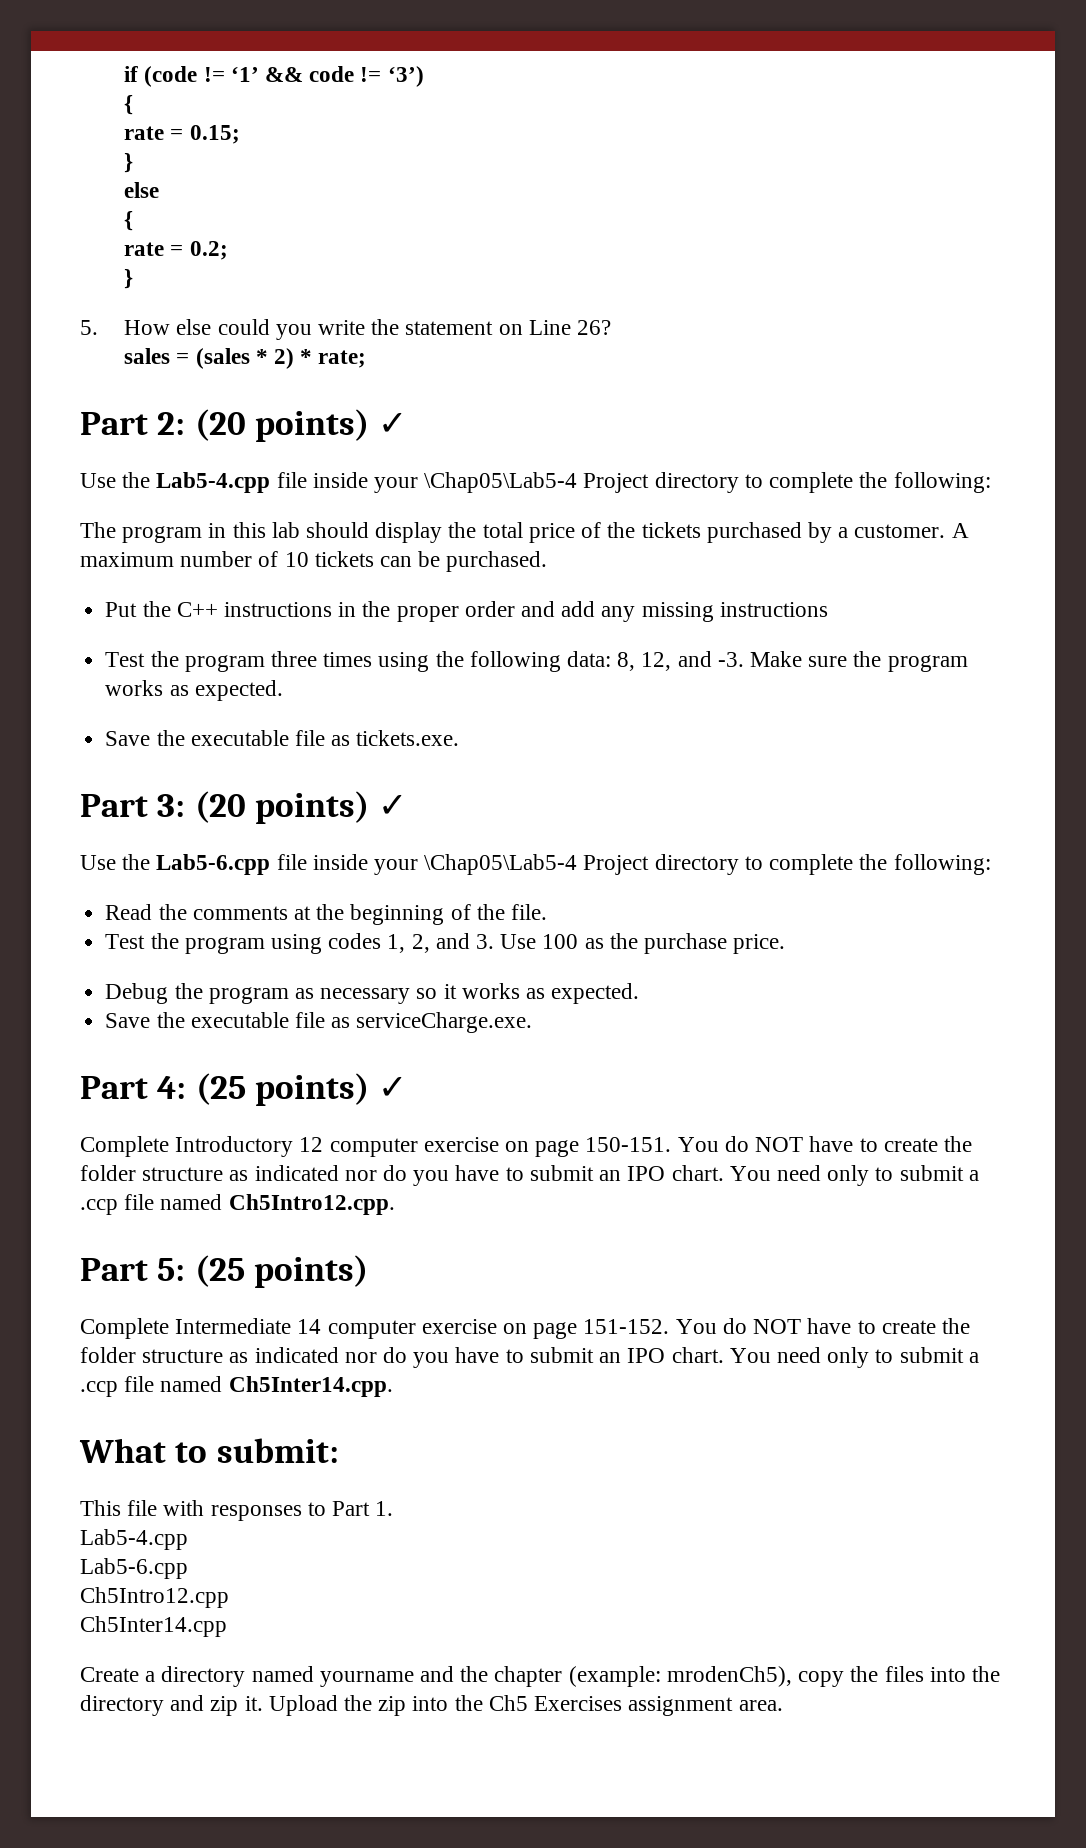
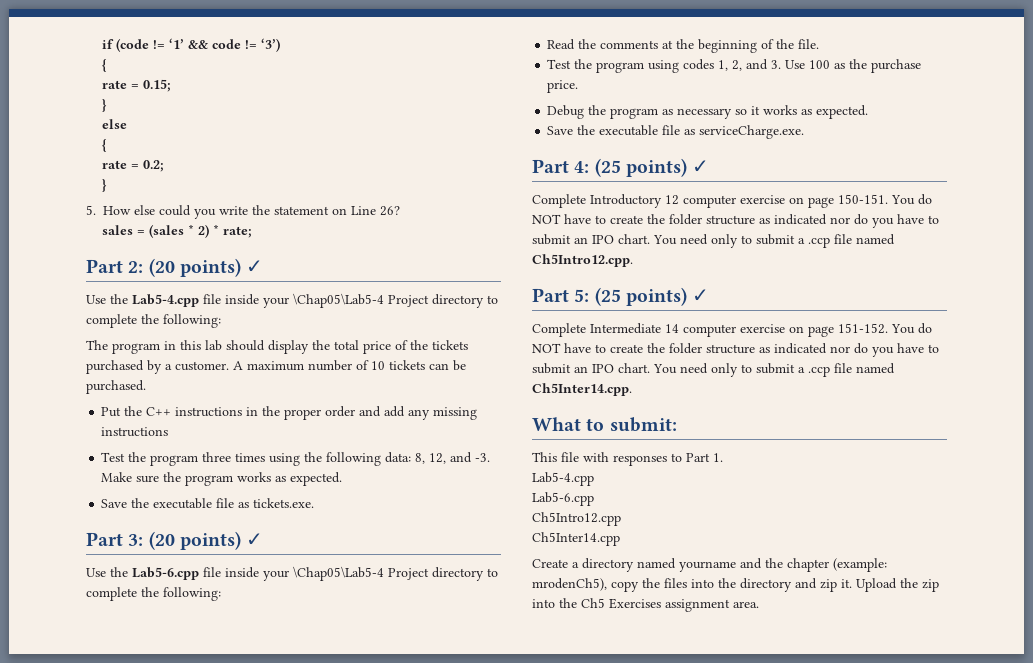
- Part 5: (25 points)
+ Part 5: (25 points) ✓

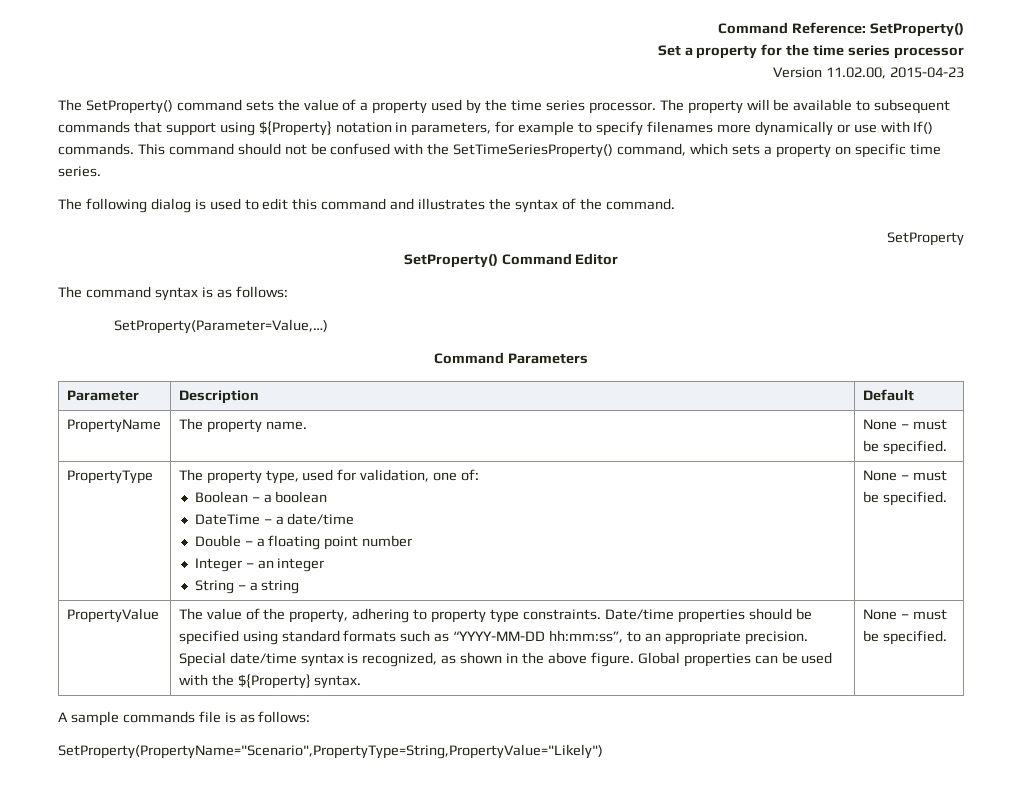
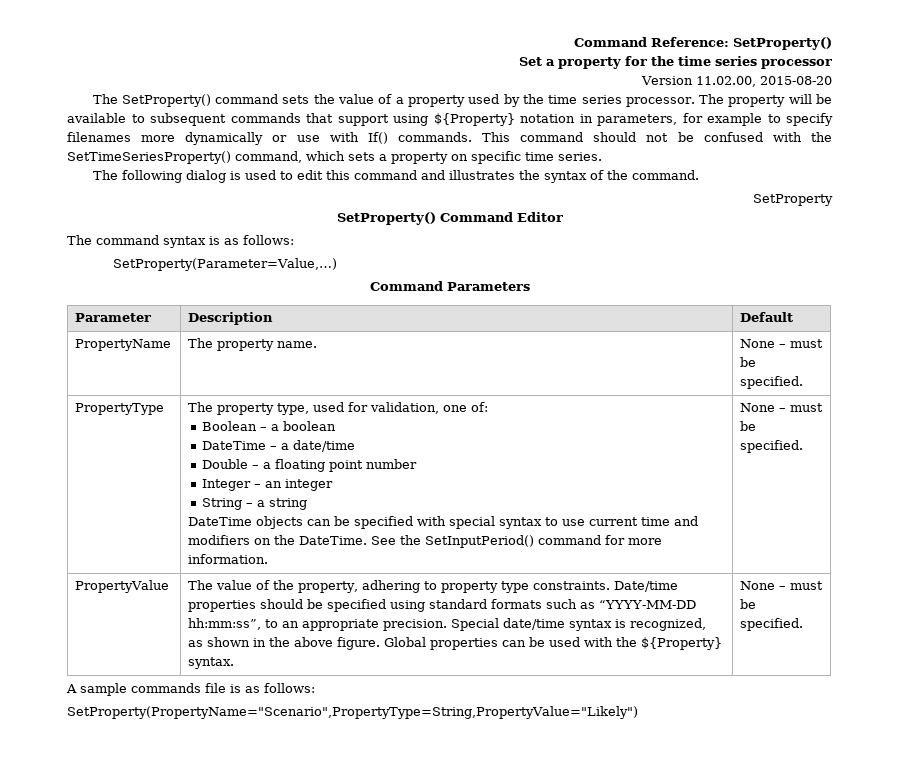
- Version 11.02.00, 2015-04-23
+ Version 11.02.00, 2015-08-20
+ DateTime objects can be specified with special syntax to use current time and modifiers on the DateTime. See the SetInputPeriod() command for more information.

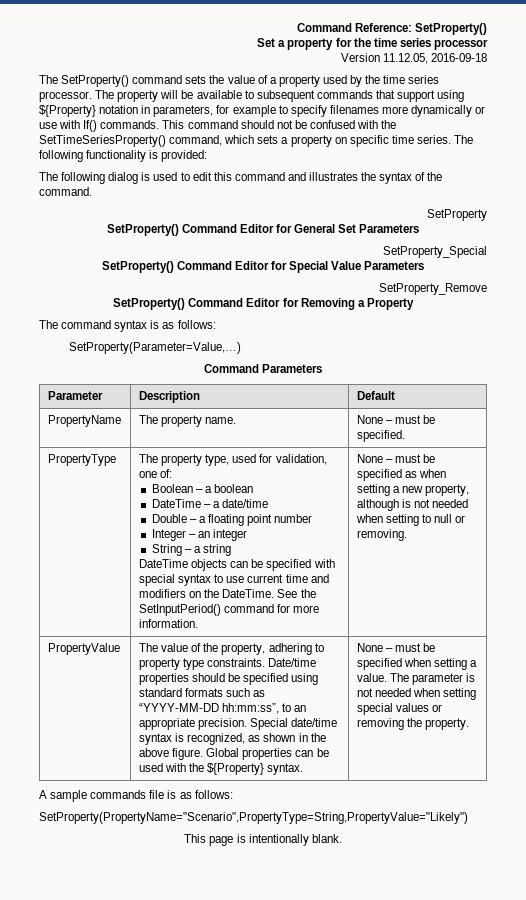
- Version 11.02.00, 2015-08-20
+ Version 11.12.05, 2016-09-18
+ The following functionality is provided:
- SetProperty() Command Editor
+ SetProperty() Command Editor for General Set Parameters
+ SetProperty_Special
+ SetProperty() Command Editor for Special Value Parameters
+ SetProperty_Remove
+ SetProperty() Command Editor for Removing a Property
- See the SetInputPeriod() command for more information. | None – must be specified.
+ See the SetInputPeriod() command for more information. | None – must be specified as when setting a new property, although is not needed when setting to null or removing.
- Global properties can be used with the ${Property} syntax. | None – must be specified.
+ Global properties can be used with the ${Property} syntax. | None – must be specified when setting a value. The parameter is not needed when setting special values or removing the property.
+ This page is intentionally blank.

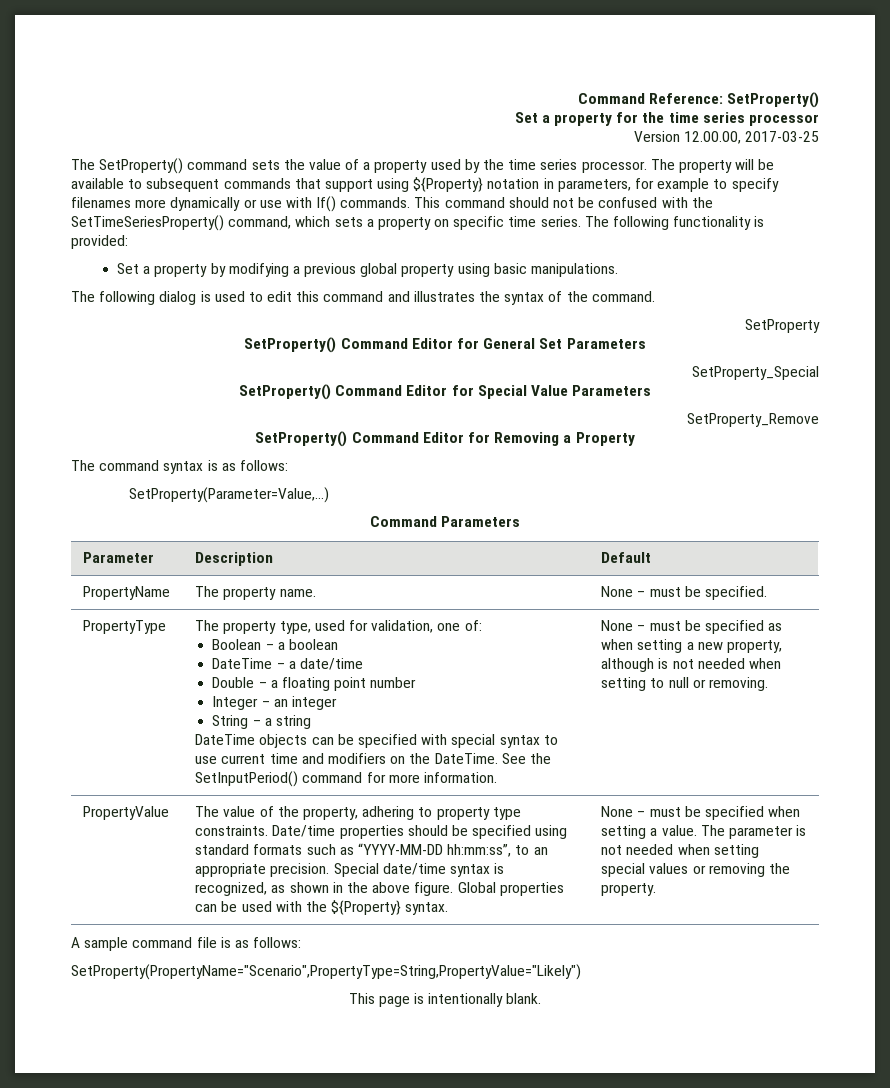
- Version 11.12.05, 2016-09-18
+ Version 12.00.00, 2017-03-25
+ Set a property by modifying a previous global property using basic manipulations.
- A sample commands file is as follows:
+ A sample command file is as follows:

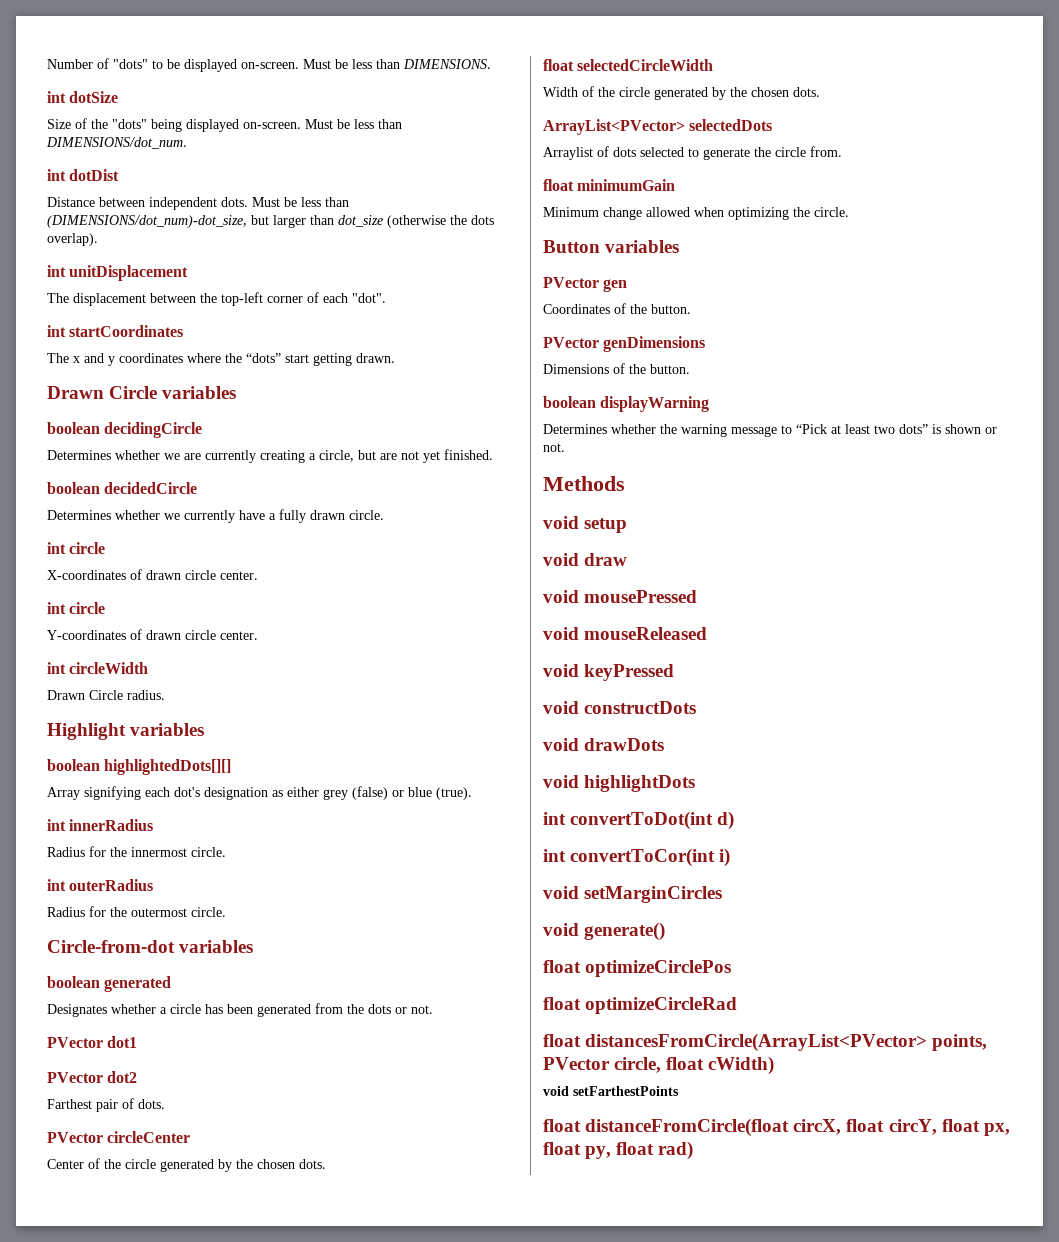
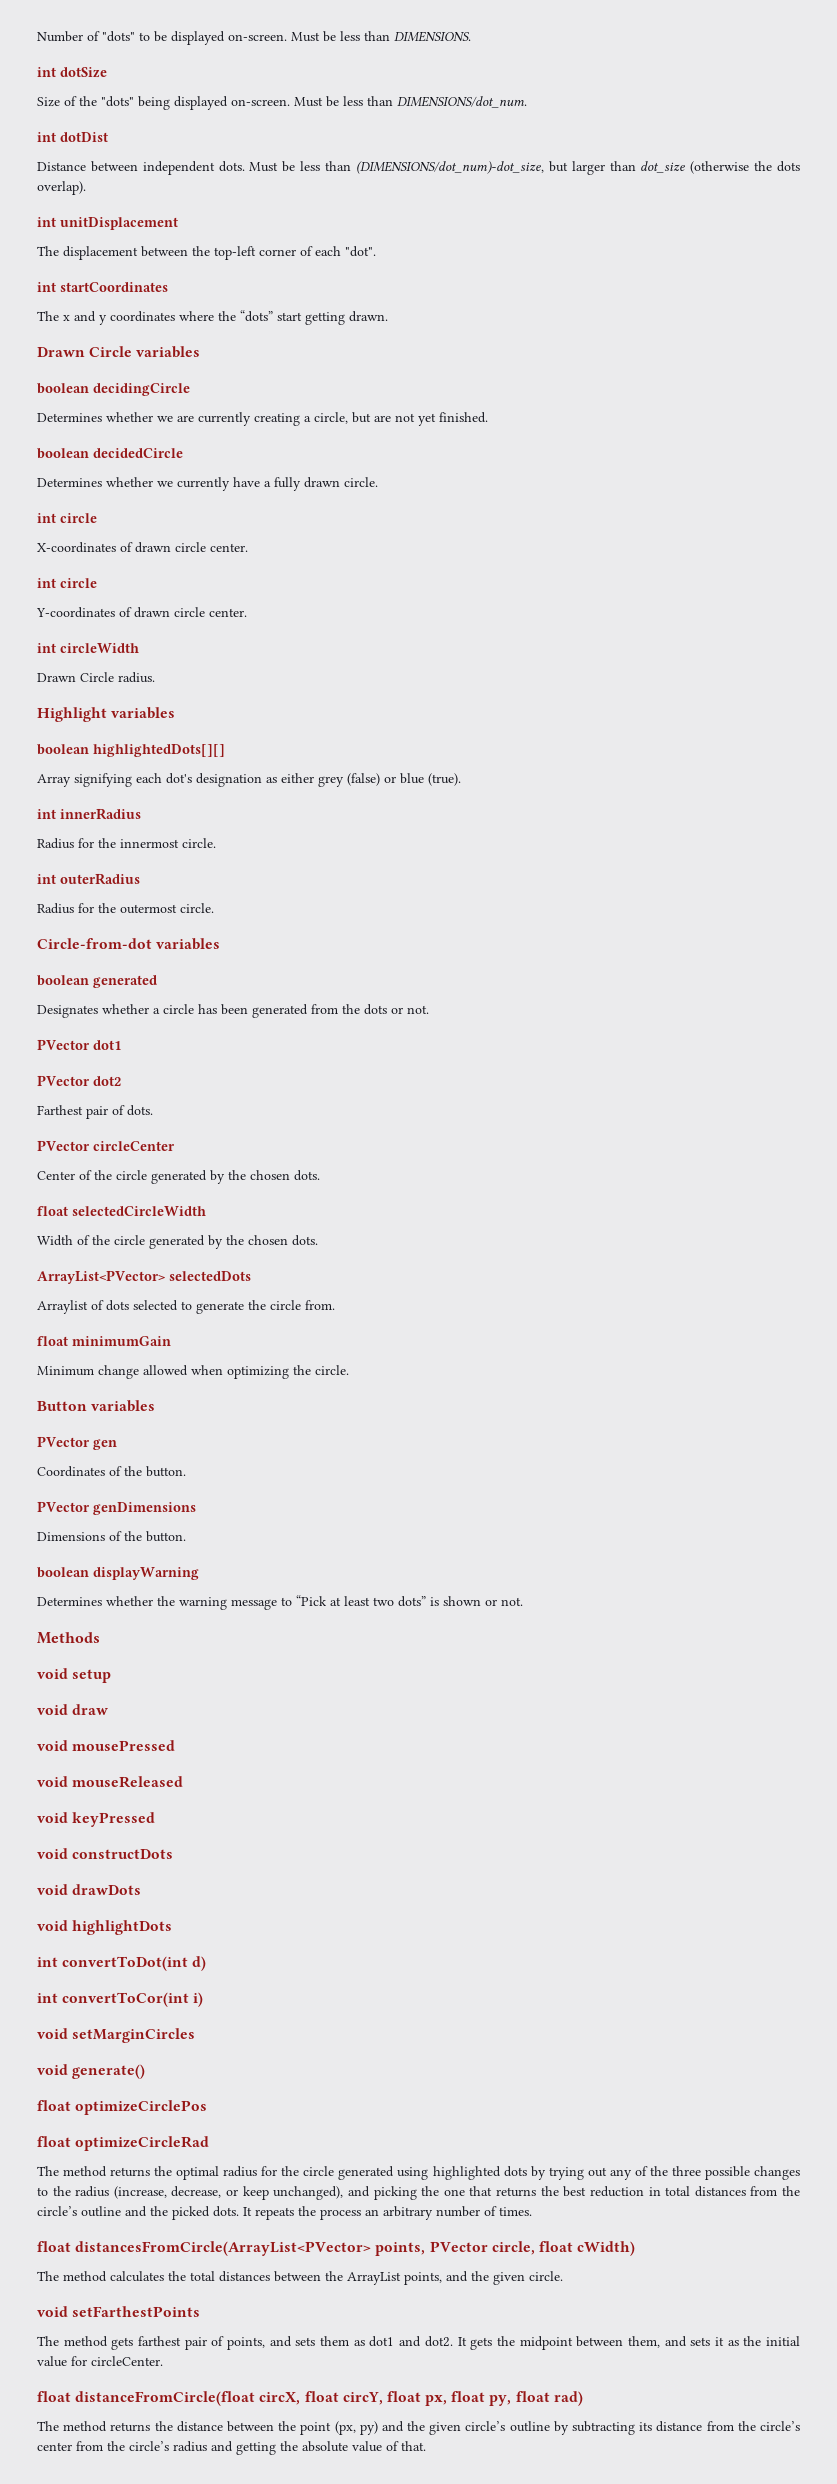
+ The method returns the optimal radius for the circle generated using highlighted dots by trying out any of the three possible changes to the radius (increase, decrease, or keep unchanged), and picking the one that returns the best reduction in total distances from the circle’s outline and the picked dots. It repeats the process an arbitrary number of times.
+ The method calculates the total distances between the ArrayList points, and the given circle.
  void setFarthestPoints
+ The method gets farthest pair of points, and sets them as dot1 and dot2. It gets the midpoint between them, and sets it as the initial value for circleCenter.
+ The method returns the distance between the point (px, py) and the given circle’s outline by subtracting its distance from the circle’s center from the circle’s radius and getting the absolute value of that.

● **What is expected**
Exactness is what counts here: copy each entry as given and omit its pictures.

● **Result for this exercise**
- Part 5: (25 points)
+ Part 5: (25 points) ✓

- Version 11.02.00, 2015-04-23
+ Version 11.02.00, 2015-08-20
+ DateTime objects can be specified with special syntax to use current time and modifiers on the DateTime. See the SetInputPeriod() command for more information.

- Version 11.02.00, 2015-08-20
+ Version 11.12.05, 2016-09-18
+ The following functionality is provided:
- SetProperty() Command Editor
+ SetProperty() Command Editor for General Set Parameters
+ SetProperty_Special
+ SetProperty() Command Editor for Special Value Parameters
+ SetProperty_Remove
+ SetProperty() Command Editor for Removing a Property
- See the SetInputPeriod() command for more information. | None – must be specified.
+ See the SetInputPeriod() command for more information. | None – must be specified as when setting a new property, although is not needed when setting to null or removing.
- Global properties can be used with the ${Property} syntax. | None – must be specified.
+ Global properties can be used with the ${Property} syntax. | None – must be specified when setting a value. The parameter is not needed when setting special values or removing the property.
+ This page is intentionally blank.

- Version 11.12.05, 2016-09-18
+ Version 12.00.00, 2017-03-25
+ Set a property by modifying a previous global property using basic manipulations.
- A sample commands file is as follows:
+ A sample command file is as follows:

+ The method returns the optimal radius for the circle generated using highlighted dots by trying out any of the three possible changes to the radius (increase, decrease, or keep unchanged), and picking the one that returns the best reduction in total distances from the circle’s outline and the picked dots. It repeats the process an arbitrary number of times.
+ The method calculates the total distances between the ArrayList points, and the given circle.
  void setFarthestPoints
+ The method gets farthest pair of points, and sets them as dot1 and dot2. It gets the midpoint between them, and sets it as the initial value for circleCenter.
+ The method returns the distance between the point (px, py) and the given circle’s outline by subtracting its distance from the circle’s center from the circle’s radius and getting the absolute value of that.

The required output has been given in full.